ただ、ミネアポリスではデモ参加者による市警察への資金交付停止の要求を拒んた市長が激しい非難の声やブーイングを浴びるなど、抗議活動の勢いは衰えていない。
白人主義の秘密結社「クー・クラックス・クラン(KKK)」がかつて拠点としていたテキサス州の小さな町ビダーでも、白人と黒人によるデモ隊が「ブラック・ライブズ・マター(黒人の命は大切)」のスローガンが書かれたプラカードを掲げて抗議を行うなど、人種差別撤廃を求める動きは人種を越えて広がっている。
人種差別に抗議する動きは国境を越え、オーストラリアのブリスベンやシドニー、ロンドンやパリなど欧州各地でもデモが行われた。
また、こうした抗議活動により、2週間前には考えられなかった警察組織の再編構想も浮上している。
ニューヨークタイムズは、ミネアポリス市議会で7日、警察組織を解体し地域主導で治安維持を図る仕組みを導入する案に過半数が賛成したと報じた。
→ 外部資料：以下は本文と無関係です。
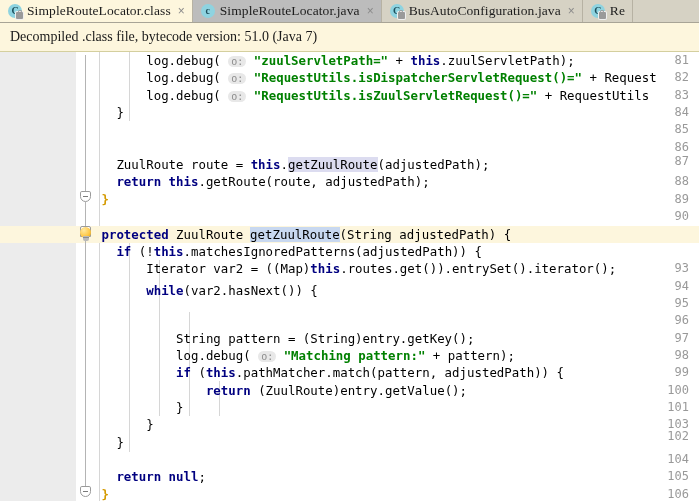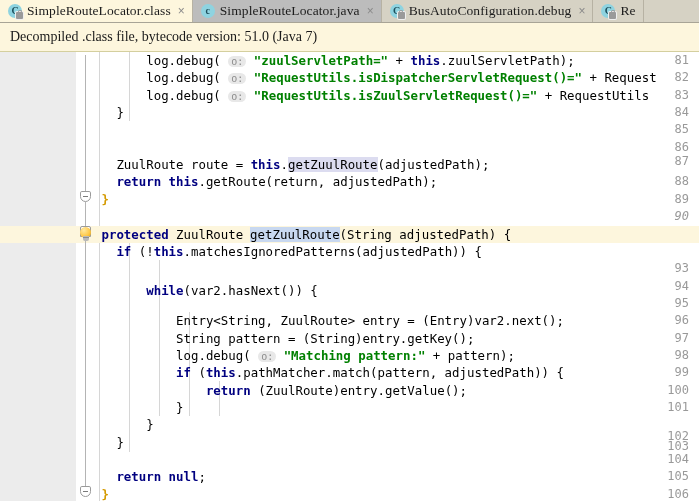--- a/index.html
+++ b/index.html
@@ -222,21 +222,21 @@
       <span class="tab-label">SimpleRouteLocator.java</span>
       <span class="tab-close">×</span>
     </div>
 
     <div class="tab plain">
       <span class="cicon">
         <span class="disc"></span>
           <span class="letter">C</span>
           <span class="lock"></span>
       </span>
-      <span class="tab-label">BusAutoConfiguration.debug</span>
+      <span class="tab-label">BusAutoConfiguration.java</span>
       <span class="tab-close">×</span>
     </div>
 
     <div class="tab plain">
       <span class="cicon">
         <span class="disc"></span>
           <span class="letter">C</span>
           <span class="lock"></span>
       </span>
       <span class="tab-label">Re</span>
@@ -257,34 +257,34 @@
     <div>
       <div class="lineno" style="top:0px;">81</div>
       <div class="lineno" style="top:17.35px;">82</div>
       <div class="lineno" style="top:34.7px;">83</div>
       <div class="lineno" style="top:52.05px;">84</div>
       <div class="lineno" style="top:69.4px;">85</div>
       <div class="lineno" style="top:86.75px;">86</div>
       <div class="lineno" style="top:101px;text-align:center;">87</div>
       <div class="lineno" style="top:121.45px;">88</div>
       <div class="lineno" style="top:138.8px;">89</div>
-      <div class="lineno" style="top:156.15px;font-style:italic;">90</div>
+      <div class="lineno" style="top:156.15px;">90</div>
       <div class="lineno" style="top:173.5px;">91</div>
       <div class="lineno" style="top:174px;font-family:Liberation Serif, serif;">92</div>
       <div class="lineno" style="top:208.2px;">93</div>
       <div class="lineno" style="top:225.55px;">94</div>
       <div class="lineno" style="top:242.9px;">95</div>
       <div class="lineno" style="top:260.25px;">96</div>
       <div class="lineno" style="top:277.6px;">97</div>
       <div class="lineno" style="top:294.95px;">98</div>
       <div class="lineno" style="top:312.3px;">99</div>
       <div class="lineno" style="top:329.65px;">100</div>
       <div class="lineno" style="top:347px;">101</div>
       <div class="lineno" style="top:364.35px;margin-top:12px;">102</div>
-      <div class="lineno" style="top:386px;">103</div>
+      <div class="lineno" style="top:364px;">103</div>
       <div class="lineno" style="top:399.05px;">104</div>
       <div class="lineno" style="top:416.4px;">105</div>
       <div class="lineno" style="top:433.75px;">106</div>
     </div>
 
     <div style="position:absolute;left:76px;top:0;width:18px;height:450px;">
       <div class="foldline" style="top:3px;height:136px;"></div>
       <div class="fold end" style="top:139px;"></div>
       <div class="foldline" style="top:150px;height:24px;"></div>
       <div class="fold start" style="top:174px;"></div>
@@ -313,35 +313,35 @@
       <div class="code" style="top:17.35px;"><span>       log.debug( </span><span class="hint">o:</span><span> </span><span class="str">"RequestUtils.isDispatcherServletRequest()="</span><span> + Request</span></div>
 
       <div class="code" style="top:34.7px;"><span>       log.debug( </span><span class="hint">o:</span><span> </span><span class="str">"RequestUtils.isZuulServletRequest()="</span><span> + RequestUtils</span></div>
 
       <div class="code" style="top:52.05px;"><span>   }</span></div>
       <div class="code" style="top:69.4px;"><span> </span></div>
 
 
       <div class="code" style="top:104.1px;"><span>   ZuulRoute route = </span><span class="kw">this</span><span>.</span><span class="usage">getZuulRoute</span><span>(adjustedPath);</span></div>
 
-      <div class="code" style="top:121.45px;"><span>   </span><span class="kw">return this</span><span>.getRoute(return, adjustedPath);</span></div>
+      <div class="code" style="top:121.45px;"><span>   </span><span class="kw">return this</span><span>.getRoute(route, adjustedPath);</span></div>
 
       <div class="code" style="top:138.8px;"><span> </span><span class="brace-match">}</span></div>
       <div class="code" style="top:156.15px;"><span> </span></div>
 
       <div class="code" style="top:173.5px;"><span> </span><span class="kw">protected</span><span> ZuulRoute </span><span class="caret"></span><span class="sel">getZuulRoute</span><span>(String adjustedPath) {</span></div>
 
       <div class="code" style="top:190.85px;"><span>   </span><span class="kw">if</span><span> (!</span><span class="kw">this</span><span>.matchesIgnoredPatterns(adjustedPath)) {</span></div>
 
+      <div class="code" style="top:208.2px;"><span>       Iterator var2 = ((Map)</span><span class="kw">this</span><span>.routes.get()).entrySet().iterator();</span></div>
 
       <div class="code" style="top:225.55px;"><span> </span></div>
 
       <div class="code" style="top:230px;text-align:center;"><span>       </span><span class="kw">while</span><span>(var2.hasNext()) {</span></div>
 
-      <div class="code" style="top:260.25px;"><span>           Entry&lt;String, ZuulRoute&gt; entry = (Entry)var2.next();</span></div>
 
       <div class="code" style="top:277.6px;"><span>           String pattern = (String)entry.getKey();</span></div>
 
       <div class="code" style="top:294.95px;"><span>           log.debug( </span><span class="hint">o:</span><span> </span><span class="str">"Matching pattern:"</span><span> + pattern);</span></div>
 
       <div class="code" style="top:312.3px;"><span>           </span><span class="kw">if</span><span> (</span><span class="kw">this</span><span>.pathMatcher.match(pattern, adjustedPath)) {</span></div>
 
       <div class="code" style="top:329.65px;"><span>               </span><span class="kw">return</span><span> (ZuulRoute)entry.getValue();</span></div>
 
       <div class="code" style="top:347px;"><span>           }</span></div>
市議の1人はツイッターに「ミネアポリス市議会は、市警察の再編は不可能であるため、現在の警察組織を廃止する方向で合意した」と投稿した。
一方、ニューヨーク市でも、複数の団体が警察に拠出する資金を学校教育に振り向けるよう求めて平和的デモを開催。
批判を受けたデブラシオNY市長は警察への信頼回復に向けた再編計画を発表し、警察予算から有色人種向けの社会福祉などに一定金額を振り向ける方針を明らかにした。